Trimble this month announced a major update to SketchUp, featuring powerful new advancements in collaboration and documentation. The world’s most popular 3D modeling software now boasts private sharing control, in-app commenting, and real-time viewing, thus allowing project designers to capture feedback from project stakeholders directly inside of SketchUp.
Additionally, there are new professional 2D conceptual drafting tools in LayOut and much more, as we describe below.
SketchUp Advancements
As part of SketchUp for Desktop, there are now all-new sharing and real-time viewing capabilities. Architects and designers can securely share models with stakeholders, controlling who can view and comment on the model shared. The built-in commenting functionality allows those with whom the model is shared to add comments and attach them specifically to 3D geometry, ensuring conversations are linked to the relevant part of the model.
All collaborators see instant updates to the model, creating a shared space for real-time design conversations. Moreover, cursor and camera tracking features allow clients and stakeholders to follow along during presentations, making sure nobody gets lost and everyone is on the same page.

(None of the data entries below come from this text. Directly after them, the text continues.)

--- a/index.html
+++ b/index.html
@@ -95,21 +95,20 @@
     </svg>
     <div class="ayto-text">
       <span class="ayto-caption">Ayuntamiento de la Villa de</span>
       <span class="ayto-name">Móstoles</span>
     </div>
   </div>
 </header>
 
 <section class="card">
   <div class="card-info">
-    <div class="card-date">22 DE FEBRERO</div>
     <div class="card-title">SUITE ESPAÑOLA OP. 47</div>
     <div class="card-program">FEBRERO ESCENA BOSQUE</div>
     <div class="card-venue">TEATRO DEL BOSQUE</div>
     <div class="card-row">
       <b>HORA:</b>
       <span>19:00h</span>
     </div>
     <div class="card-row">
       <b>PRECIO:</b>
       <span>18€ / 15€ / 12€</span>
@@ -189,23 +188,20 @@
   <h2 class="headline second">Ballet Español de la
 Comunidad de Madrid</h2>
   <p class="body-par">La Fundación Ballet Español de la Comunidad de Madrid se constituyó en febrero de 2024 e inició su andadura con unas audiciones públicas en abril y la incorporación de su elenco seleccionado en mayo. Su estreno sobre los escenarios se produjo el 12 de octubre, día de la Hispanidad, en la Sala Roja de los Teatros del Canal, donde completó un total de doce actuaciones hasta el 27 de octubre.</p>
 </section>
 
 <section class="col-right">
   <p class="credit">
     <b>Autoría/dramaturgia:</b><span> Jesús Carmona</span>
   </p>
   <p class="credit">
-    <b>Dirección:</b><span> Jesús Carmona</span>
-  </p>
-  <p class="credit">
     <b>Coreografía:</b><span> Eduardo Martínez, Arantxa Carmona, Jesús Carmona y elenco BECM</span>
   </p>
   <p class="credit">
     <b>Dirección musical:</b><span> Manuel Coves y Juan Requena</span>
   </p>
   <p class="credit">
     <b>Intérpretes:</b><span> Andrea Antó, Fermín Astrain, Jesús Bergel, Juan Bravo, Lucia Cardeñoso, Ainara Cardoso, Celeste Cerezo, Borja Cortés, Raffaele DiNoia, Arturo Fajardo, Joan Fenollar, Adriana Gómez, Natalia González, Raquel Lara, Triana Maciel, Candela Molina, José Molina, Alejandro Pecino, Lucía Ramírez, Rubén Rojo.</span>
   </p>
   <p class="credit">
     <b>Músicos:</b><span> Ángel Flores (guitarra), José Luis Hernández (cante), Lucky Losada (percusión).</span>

“Great designs are shaped by conversation, iteration, and shared insight,” said Sandra Winstead, senior director of product management, architecture, and design at Trimble. “Rather than jumping between email threads or third-party tools to hold conversations, collaborate, and make design decisions, we’ve built collaboration directly into SketchUp. Now, designers can have a two-way dialogue with clients and project stakeholders in the SketchUp model for quicker iterations and better alignment throughout the design process. Collectively, from collaboration to documentation, context and visualization, these advancements impact critical design workflows, helping designers move from concept to reality with greater speed, clarity, and confidence.”
Improved Documentation
SketchUp comes with LayOut, its paper-space-oriented application for setting up drawing sheets with basic drafting capabilities. There are now new 2D drafting tools that are more intuitive and precise for drawing common documentation tasks. There is also a new set of scrapbooks for quick access to standard architectural graphics, such as doors and windows for scaled, 2D composition in LayOut.

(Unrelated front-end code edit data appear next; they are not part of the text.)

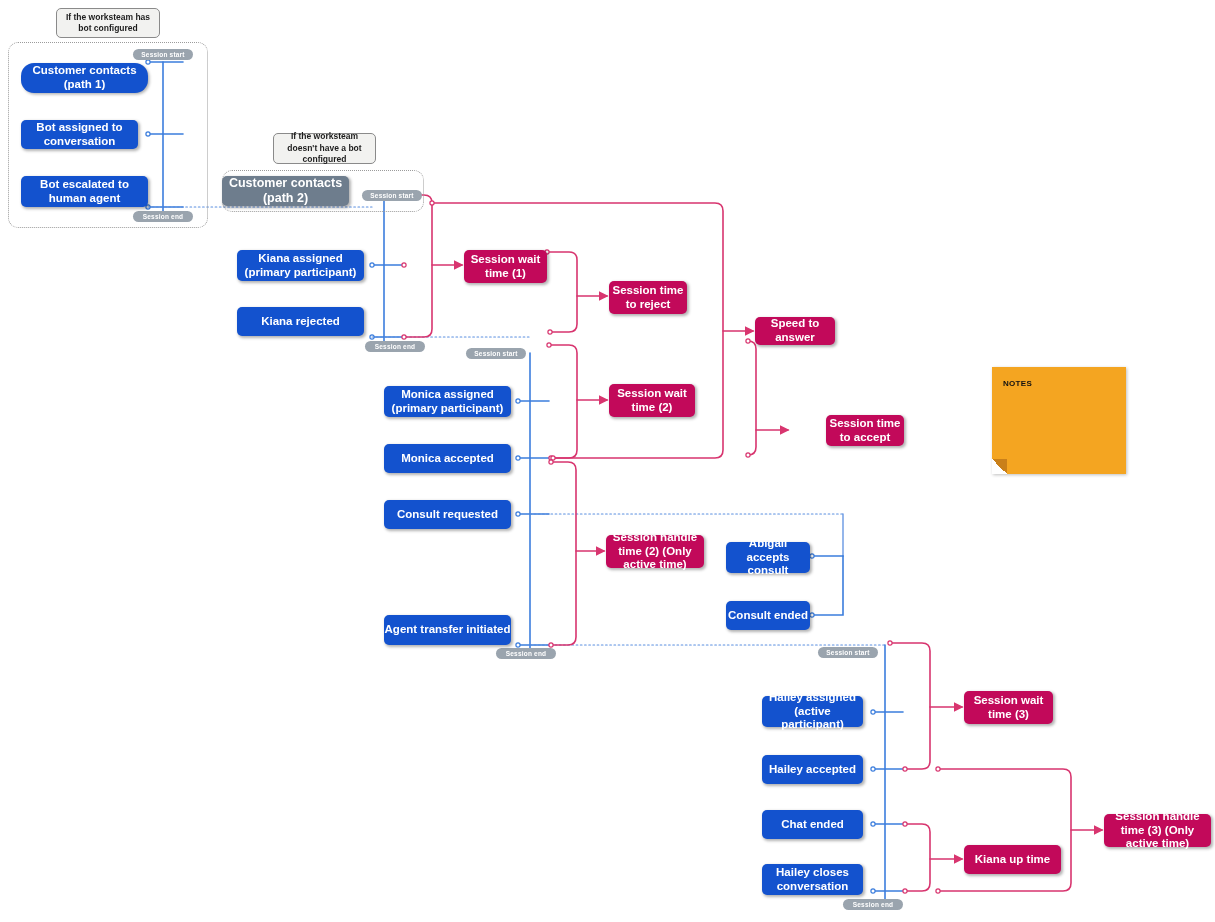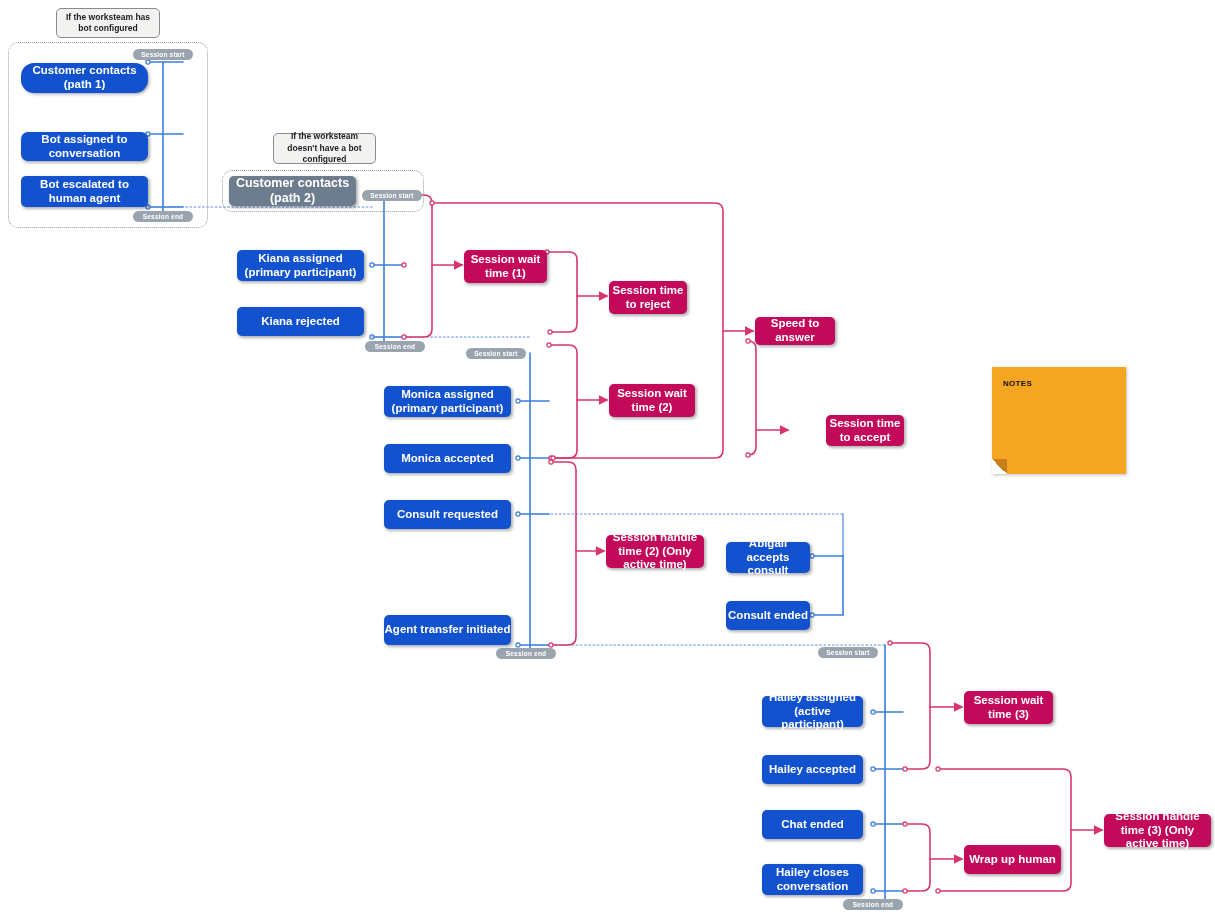--- a/index.html
+++ b/index.html
@@ -167,24 +167,24 @@
   <div class="pill" style="left:133px;top:49px;width:60px;">Session start</div>
   <div class="pill" style="left:133px;top:211px;width:60px;">Session end</div>
   <div class="pill" style="left:362px;top:190px;width:60px;">Session start</div>
   <div class="pill" style="left:365px;top:341px;width:60px;">Session end</div>
   <div class="pill" style="left:466px;top:348px;width:60px;">Session start</div>
   <div class="pill" style="left:496px;top:648px;width:60px;">Session end</div>
   <div class="pill" style="left:818px;top:647px;width:60px;">Session start</div>
   <div class="pill" style="left:843px;top:899px;width:60px;">Session end</div>
 
   <div class="node blue" style="left:21px;top:63px;width:127px;height:30px;border-radius:13px;">Customer contacts (path 1)</div>
-  <div class="node blue" style="left:21px;top:132px;width:127px;height:29px;border-radius:7px;">Bot assigned to conversation</div>
+  <div class="node blue" style="left:21px;top:120px;width:117px;height:29px;">Bot assigned to conversation</div>
   <div class="node blue" style="left:21px;top:176px;width:127px;height:31px;">Bot escalated to human agent</div>
 
-  <div class="node grey" style="left:229px;top:176px;width:127px;height:30px;">Customer contacts (path 2)</div>
+  <div class="node grey" style="left:222px;top:176px;width:127px;height:30px;">Customer contacts (path 2)</div>
 
   <div class="node blue" style="left:237px;top:250px;width:127px;height:31px;">Kiana assigned (primary participant)</div>
   <div class="node blue" style="left:237px;top:307px;width:127px;height:29px;">Kiana rejected</div>
 
   <div class="node blue" style="left:384px;top:386px;width:127px;height:31px;">Monica assigned (primary participant)</div>
   <div class="node blue" style="left:384px;top:444px;width:127px;height:29px;">Monica accepted</div>
   <div class="node blue" style="left:384px;top:500px;width:127px;height:29px;">Consult requested</div>
   <div class="node blue" style="left:384px;top:615px;width:127px;height:30px;">Agent transfer initiated</div>
 
   <div class="node blue" style="left:726px;top:542px;width:84px;height:31px;">Abigail accepts consult</div>
@@ -195,21 +195,21 @@
   <div class="node blue" style="left:762px;top:810px;width:101px;height:29px;">Chat ended</div>
   <div class="node blue" style="left:762px;top:864px;width:101px;height:31px;">Hailey closes conversation</div>
 
   <div class="node pink" style="left:464px;top:250px;width:83px;height:33px;">Session wait time (1)</div>
   <div class="node pink" style="left:609px;top:281px;width:78px;height:33px;">Session time to reject</div>
   <div class="node pink" style="left:755px;top:317px;width:80px;height:28px;">Speed to answer</div>
   <div class="node pink" style="left:609px;top:384px;width:86px;height:33px;">Session wait time (2)</div>
   <div class="node pink" style="left:790px;top:415px;width:78px;height:31px;margin-left:36px;">Session time to accept</div>
   <div class="node pink" style="left:606px;top:535px;width:98px;height:33px;">Session handle time (2) (Only active time)</div>
   <div class="node pink" style="left:964px;top:691px;width:89px;height:33px;">Session wait time (3)</div>
-  <div class="node pink" style="left:964px;top:845px;width:97px;height:29px;">Wrap up human</div>
+  <div class="node pink" style="left:964px;top:845px;width:97px;height:29px;">Kiana up time</div>
   <div class="node pink" style="left:1104px;top:814px;width:107px;height:33px;">Session handle time (3) (Only active time)</div>
 
   <div class="notes" style="left:992px;top:367px;width:134px;height:107px;">
     <div class="nt-title">NOTES</div>
     <div class="fold"></div>
   </div>
 
 </div>
 
 </body></html>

Real-time collaboration will be a benefit for Construction Industry professionals as they utilize SketchUp as a construction BIM platform.

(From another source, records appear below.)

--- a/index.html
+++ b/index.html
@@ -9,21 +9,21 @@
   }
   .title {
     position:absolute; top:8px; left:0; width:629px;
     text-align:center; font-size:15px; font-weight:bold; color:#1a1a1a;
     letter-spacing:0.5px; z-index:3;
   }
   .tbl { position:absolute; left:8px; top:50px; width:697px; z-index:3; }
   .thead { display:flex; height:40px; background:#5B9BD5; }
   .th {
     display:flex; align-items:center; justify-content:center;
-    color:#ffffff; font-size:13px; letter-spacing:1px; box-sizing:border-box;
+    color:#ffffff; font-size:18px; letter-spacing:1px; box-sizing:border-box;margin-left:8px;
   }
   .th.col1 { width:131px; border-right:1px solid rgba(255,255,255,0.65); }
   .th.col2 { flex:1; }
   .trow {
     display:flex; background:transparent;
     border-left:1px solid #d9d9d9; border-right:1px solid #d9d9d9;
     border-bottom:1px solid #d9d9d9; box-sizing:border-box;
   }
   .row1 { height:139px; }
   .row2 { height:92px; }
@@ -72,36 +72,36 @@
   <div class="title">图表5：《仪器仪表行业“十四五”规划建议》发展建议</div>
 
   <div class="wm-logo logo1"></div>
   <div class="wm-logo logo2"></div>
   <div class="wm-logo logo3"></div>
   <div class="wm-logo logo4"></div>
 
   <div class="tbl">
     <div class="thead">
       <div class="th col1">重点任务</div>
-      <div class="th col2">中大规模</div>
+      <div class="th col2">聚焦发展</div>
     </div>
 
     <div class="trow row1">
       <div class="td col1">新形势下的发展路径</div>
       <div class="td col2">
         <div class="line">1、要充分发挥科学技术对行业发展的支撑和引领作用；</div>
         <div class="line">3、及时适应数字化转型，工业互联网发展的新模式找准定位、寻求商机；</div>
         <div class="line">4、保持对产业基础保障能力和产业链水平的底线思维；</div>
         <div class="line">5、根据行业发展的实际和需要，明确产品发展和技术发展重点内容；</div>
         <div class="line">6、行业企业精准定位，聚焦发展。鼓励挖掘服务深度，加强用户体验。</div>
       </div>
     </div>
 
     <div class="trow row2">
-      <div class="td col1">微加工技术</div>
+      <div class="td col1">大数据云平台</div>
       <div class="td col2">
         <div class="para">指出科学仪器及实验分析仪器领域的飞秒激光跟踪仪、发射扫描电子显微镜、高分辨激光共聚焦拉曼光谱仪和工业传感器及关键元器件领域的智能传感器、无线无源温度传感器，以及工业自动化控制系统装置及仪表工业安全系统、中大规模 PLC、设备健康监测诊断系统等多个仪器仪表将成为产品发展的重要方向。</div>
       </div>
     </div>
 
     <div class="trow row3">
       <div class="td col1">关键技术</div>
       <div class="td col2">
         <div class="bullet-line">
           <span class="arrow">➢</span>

Additionally, this latest version of SketchUp features enhanced DWG export and preserves SketchUp geometry and tags, and rework is minimized when moving from 3D in SketchUp to 2D in other CAD and BIM tools.
Improved Site Context
Upgrades to Scan Essentials streamline the process of adding real-world conditions from point clouds into designs and create a seamless workflow when working with a shared coordinate system. New tools, Textured Projection, Surface Mesh, and scene management capabilities open up more efficient and improved ways of working with point clouds for visual outputs. Users have new import options in Add Location to easily add existing buildings into the terrain as pre-built 3D geometry.
Visualization
The visual qualities of SketchUp have also been enhanced. Users gain more precision in stylistic control and a wider range of options, from Color Ambient Occlusion, Ambient Occlusion Scale Multiplier, and Invert Roughness. An upgraded Diffusion Labs offers higher-fidelity AI visualization, enabling greater control over the scene.
Architosh Analysis and Commentary
These latest updates to SketchUp are transformative, turning the popular AEC 3D modeler into a real-time collaboration platform. With the features we discussed during the AIA25 BEST of SHOW award honors, we see Trimble slowly turning SketchUp into a different kind of BIM platform—one focused on “design” as opposed to “documentation” with the key BIM 2.0 characteristic of real-time, multi-party collaboration at its center. While SketchUp continues to gain more advanced features, it manages to keep its overall ethos centered on its class-leading ease-of-use.
This focus on ease-of-use may explain why SketchUp has, up to this moment, refused to address long-term demands by some of its users for more advanced (Rhino-like) modeling features built into the program as opposed to third-party add-ons filling that need. Indeed, its ease-of-use factor enables the flattest onramp to learning 3D software in the AEC industry and thereby wider stakeholder participation, which is why it remains popular with construction professionals as much as with architects, landscape architects, and interior designers.
Instead of challenging Rhino for the hearts of young architecture students, Trimble is focusing on SketchUp for seasoned AEC professionals, layering in BIM 2.0 features and slowly turning SketchUp into a new kind of BIM 3D collaboration platform anyone can use.